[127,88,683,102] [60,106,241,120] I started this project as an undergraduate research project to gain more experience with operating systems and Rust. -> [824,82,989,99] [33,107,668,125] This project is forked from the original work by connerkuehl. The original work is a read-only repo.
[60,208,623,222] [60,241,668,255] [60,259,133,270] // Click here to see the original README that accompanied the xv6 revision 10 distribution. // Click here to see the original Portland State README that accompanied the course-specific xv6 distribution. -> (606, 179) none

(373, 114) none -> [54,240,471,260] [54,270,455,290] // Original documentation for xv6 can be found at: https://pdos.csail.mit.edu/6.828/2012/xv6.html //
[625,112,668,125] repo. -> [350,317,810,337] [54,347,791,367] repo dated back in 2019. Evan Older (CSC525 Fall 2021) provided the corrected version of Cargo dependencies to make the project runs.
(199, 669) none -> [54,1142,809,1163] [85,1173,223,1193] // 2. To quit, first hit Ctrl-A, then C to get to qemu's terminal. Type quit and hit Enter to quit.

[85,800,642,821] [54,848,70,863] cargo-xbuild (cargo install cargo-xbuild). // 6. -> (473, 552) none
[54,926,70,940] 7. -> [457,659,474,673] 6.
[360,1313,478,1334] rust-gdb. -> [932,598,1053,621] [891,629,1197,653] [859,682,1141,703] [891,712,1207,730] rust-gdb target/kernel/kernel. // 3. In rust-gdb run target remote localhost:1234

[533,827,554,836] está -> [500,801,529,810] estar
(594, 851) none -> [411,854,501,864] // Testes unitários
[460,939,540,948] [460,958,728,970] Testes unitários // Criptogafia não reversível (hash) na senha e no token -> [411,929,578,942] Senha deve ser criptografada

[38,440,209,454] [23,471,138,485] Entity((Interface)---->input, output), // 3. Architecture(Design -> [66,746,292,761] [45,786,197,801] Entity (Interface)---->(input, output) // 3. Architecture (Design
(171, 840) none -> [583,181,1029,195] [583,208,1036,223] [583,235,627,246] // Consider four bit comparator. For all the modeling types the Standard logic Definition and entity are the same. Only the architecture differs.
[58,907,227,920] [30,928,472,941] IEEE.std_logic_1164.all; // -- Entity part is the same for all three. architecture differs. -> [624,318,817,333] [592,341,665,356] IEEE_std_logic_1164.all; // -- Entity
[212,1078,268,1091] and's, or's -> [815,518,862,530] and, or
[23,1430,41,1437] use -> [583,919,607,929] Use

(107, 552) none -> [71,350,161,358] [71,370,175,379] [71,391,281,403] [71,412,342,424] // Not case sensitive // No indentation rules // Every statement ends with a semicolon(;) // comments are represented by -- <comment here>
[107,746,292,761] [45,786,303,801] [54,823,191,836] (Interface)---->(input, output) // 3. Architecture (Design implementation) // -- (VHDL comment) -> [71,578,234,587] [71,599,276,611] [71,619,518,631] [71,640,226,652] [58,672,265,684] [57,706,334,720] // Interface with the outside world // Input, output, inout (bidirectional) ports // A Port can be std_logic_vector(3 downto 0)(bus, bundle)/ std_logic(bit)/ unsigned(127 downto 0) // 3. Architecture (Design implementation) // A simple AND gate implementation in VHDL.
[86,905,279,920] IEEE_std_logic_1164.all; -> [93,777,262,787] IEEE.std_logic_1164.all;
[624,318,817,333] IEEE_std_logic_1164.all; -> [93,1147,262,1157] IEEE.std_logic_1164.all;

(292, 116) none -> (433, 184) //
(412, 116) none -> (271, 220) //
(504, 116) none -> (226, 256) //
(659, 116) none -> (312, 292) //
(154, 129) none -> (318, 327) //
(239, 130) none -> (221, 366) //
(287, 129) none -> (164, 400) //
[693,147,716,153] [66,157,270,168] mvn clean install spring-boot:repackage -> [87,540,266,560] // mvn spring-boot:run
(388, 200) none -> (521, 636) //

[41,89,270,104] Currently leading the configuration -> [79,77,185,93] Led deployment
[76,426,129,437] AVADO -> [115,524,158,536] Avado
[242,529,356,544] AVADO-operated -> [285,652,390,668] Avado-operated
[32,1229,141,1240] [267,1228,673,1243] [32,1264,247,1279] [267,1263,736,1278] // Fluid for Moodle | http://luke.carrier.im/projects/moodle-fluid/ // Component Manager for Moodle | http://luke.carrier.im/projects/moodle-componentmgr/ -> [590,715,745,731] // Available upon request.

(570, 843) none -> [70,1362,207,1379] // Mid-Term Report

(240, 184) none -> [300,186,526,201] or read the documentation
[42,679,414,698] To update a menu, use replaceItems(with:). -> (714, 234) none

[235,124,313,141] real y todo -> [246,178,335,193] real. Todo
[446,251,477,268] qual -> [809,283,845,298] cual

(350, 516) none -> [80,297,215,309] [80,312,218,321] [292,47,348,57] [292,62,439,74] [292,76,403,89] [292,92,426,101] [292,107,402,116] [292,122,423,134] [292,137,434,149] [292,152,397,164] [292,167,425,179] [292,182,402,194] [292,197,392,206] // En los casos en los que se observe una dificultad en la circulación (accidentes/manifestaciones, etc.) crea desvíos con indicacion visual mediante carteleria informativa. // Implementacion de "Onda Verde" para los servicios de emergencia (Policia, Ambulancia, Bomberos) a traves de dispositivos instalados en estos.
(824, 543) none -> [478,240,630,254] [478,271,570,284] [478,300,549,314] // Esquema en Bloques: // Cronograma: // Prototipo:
*****
# [What the task asks]
Both the line containing "[42,679,414,698] To update" and the line containing "[446,251,477,268] qual ->" belong in the answer. Print them and every line above that falls between them exactly, and no others.

# [Answer below]
[42,679,414,698] To update a menu, use replaceItems(with:). -> (714, 234) none

[235,124,313,141] real y todo -> [246,178,335,193] real. Todo
[446,251,477,268] qual -> [809,283,845,298] cual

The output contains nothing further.